We do not believe the authorities cited by appellants support their contention.
[2] II. Crispins, the appellants, contend that there is no proof of delivery of the items claimed to have been furnished and for which a mechanic's lien was filed by the lumber company. The original tickets and memoranda of the sale and purchase of the items in question were introduced in evidence. We hold that this evidence was admissible in support of the lien claim of the appellee lumber company. Tickets and memoranda of a like nature have been held admissible as proof of books of account. Younker Bros. v. Meredith, 217 Iowa 1130, 253 N.W. 58. See, also, Graham Corry v. Work, 162 Iowa 383, 141 N.W. 428; Emeny Auto Co. v. Neiderhauser, 175 Iowa 219, 157 N.W. 143. Proof of similar accounts has been held to show delivery. Annotation 27 A.L.R. 1458, 1462.

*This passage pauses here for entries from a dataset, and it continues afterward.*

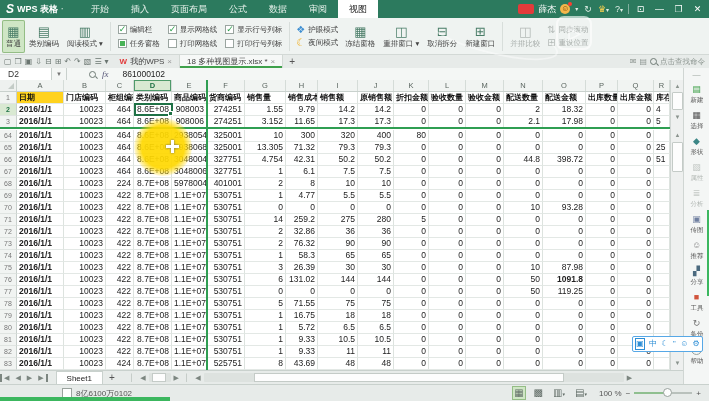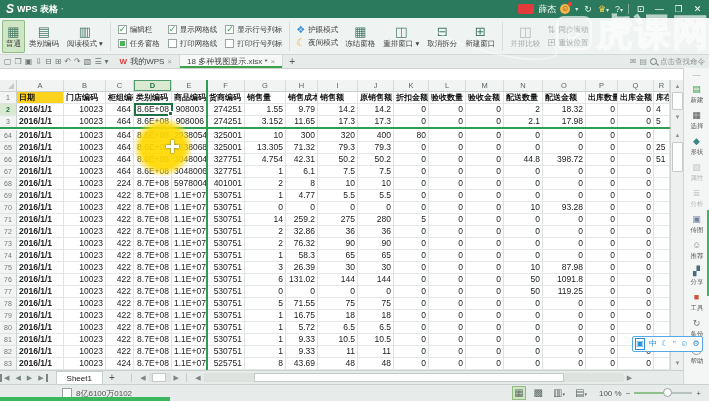--- a/index.html
+++ b/index.html
@@ -134,6 +134,15 @@
       <span>WPS 表格</span>
       <span style="opacity:.6">·</span>
     </div>
+    <div class="menu-tabs" id="menu-tabs">
+        <div class="mtab">开始</div>
+        <div class="mtab">插入</div>
+        <div class="mtab">页面布局</div>
+        <div class="mtab">公式</div>
+        <div class="mtab">数据</div>
+        <div class="mtab">审阅</div>
+        <div class="mtab active">视图</div>
+      </div>
     <div class="tb-right">
       <span class="promo-badge"></span>
       <span>薛杰</span>

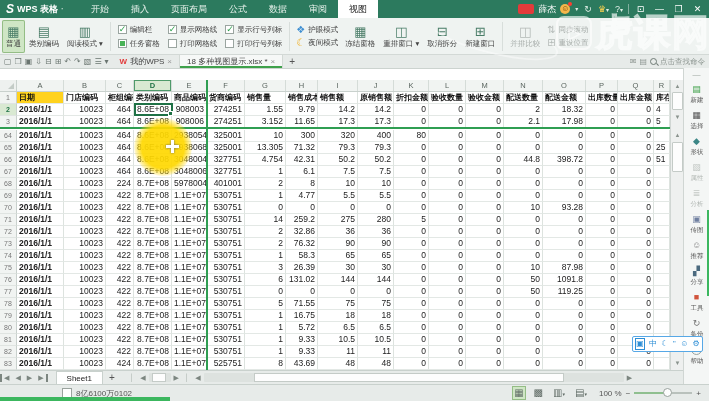--- a/index.html
+++ b/index.html
@@ -902,7 +902,6 @@
     <div class="wm-logo">
         <span>▶</span>
       </div>
-    <div class="wm-text">虎课网</div>
   </div>
   <div class="ycircle"></div>
   <div class="cursor-plus"></div>

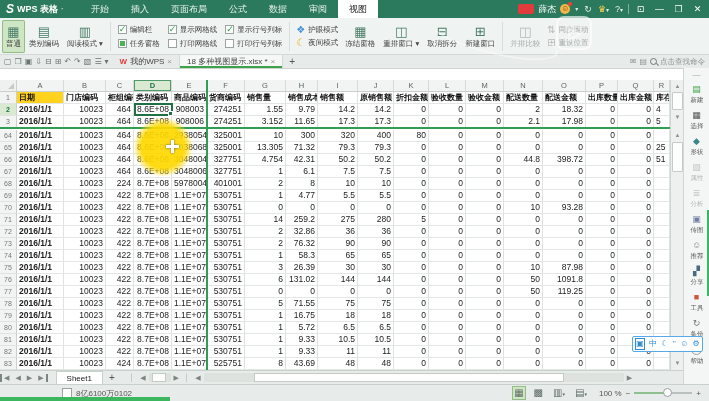--- a/index.html
+++ b/index.html
@@ -283,6 +283,13 @@
     </div>
   </div>
 
+  <div class="fbar">
+    <div class="namebox">D2</div>
+    <div class="nb-caret">▼</div>
+    <span class="mag sm" style="margin-left:22px"></span>
+    <span class="fx">fx</span>
+    <span class="fval">861000102</span>
+  </div>
 
   <div class="grid" id="grid">
     <div class="vfreeze"></div>

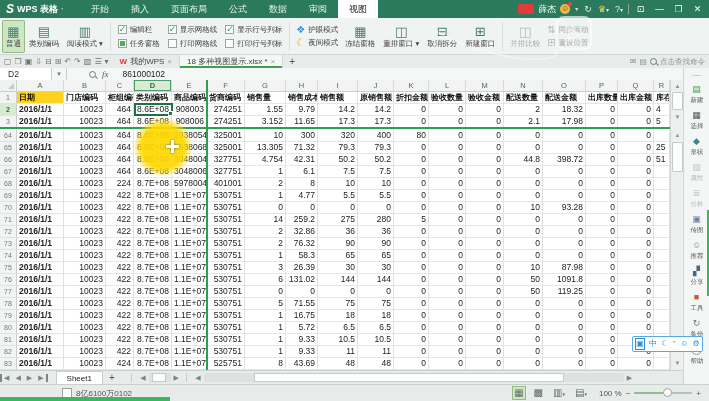--- a/index.html
+++ b/index.html
@@ -650,7 +650,7 @@
         <div class="gc" style="width: 37px; flex: 0 0 37px;">0</div>
         <div class="gc" style="width: 38px; flex: 0 0 38px;">0</div>
         <div class="gc" style="width: 39px; flex: 0 0 39px;">50</div>
-        <div class="gc" style="width: 43px; flex: 0 0 43px;">1091.8</div>
+        <div class="gc" style="width: 43px; flex: 0 0 43px; font-weight: bold;">1091.8</div>
         <div class="gc" style="width: 32px; flex: 0 0 32px;">0</div>
         <div class="gc" style="width: 36px; flex: 0 0 36px;">0</div>
         <div class="gc" style="width: 16px; flex: 0 0 16px; text-align: left;"></div>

III. It is the further claim of the appellants that there is a variance between the pleadings and the proof of plaintiff appellee's claim for a lien and that therefore it should not be established. Our review of the evidence presented and the pleadings causes us to come to the conclusion that there is no merit in this contention.
[3] IV. Further claimed errors asserted by the appellants pertain to the mechanic's-lien claims filed by the O'Rourke Construction Materials Company, H.T. Rasmussen, and Louis Zane. These last-referred-to parties, who are appellees, have not favored *Page 159 this court with a brief and argument. It is appellants' contention that the O'Rourke Construction Materials Company's claim should not have been established and that there is a variance between the allegations of the cross-petition and the proof submitted. We do not find merit in this contention. It is also claimed that the trial court erred in establishing the lien in favor of H.T. Rasmussen in that no cross-petition against the Crispins was filed and that Rasmussen merely filed an amended and substituted answer. We find no error in that the decree merely established the lien of Rasmussen but did not provide that this last-named party should participate in the benefits of any sale. It is also contended that this appellee withdrew his claim against Elizabeth Crispin, one of the joint owners of the property, and that it could not be established as a lien without affecting the other joint owner's interest. We think there is no merit in this last contention except as hereinafter noted. Roxbury Painting Decorating Co. v. Nute, 233 Mass. 112, 123 N.E. 391, 4 A.L.R. 680, 684. We hold that the lien of Rasmussen cannot be upheld as to the interest of Elizabeth Crispin and that the decree should have so held. It is also claimed that the court erred in establishing a lien against the premises in favor of Louis Zane in that he had not pleaded that he had not been paid and that proof as to the allegations of the mechanic's lien in the cross-petition was lacking. There is ample proof to support this mechanic's lien. The filing of the lien and all the proceedings negative the assertion that Zane did not contend that there was an amount due him.
It is our conclusion that the decree entered by the court was correct except as heretofore noted. Under the circumstances, we hold that the decree as entered should be modified and affirmed and remanded for the entry of a decree in conformity with this opinion. — Modified and affirmed and remanded.
MULRONEY, C.J., and MANTZ, SMITH, MILLER, and HALE, JJ., concur.
SMITH and MILLER, JJ., also specially concur.
OLIVER, GARFIELD, and BLISS, JJ., dissent from Division I.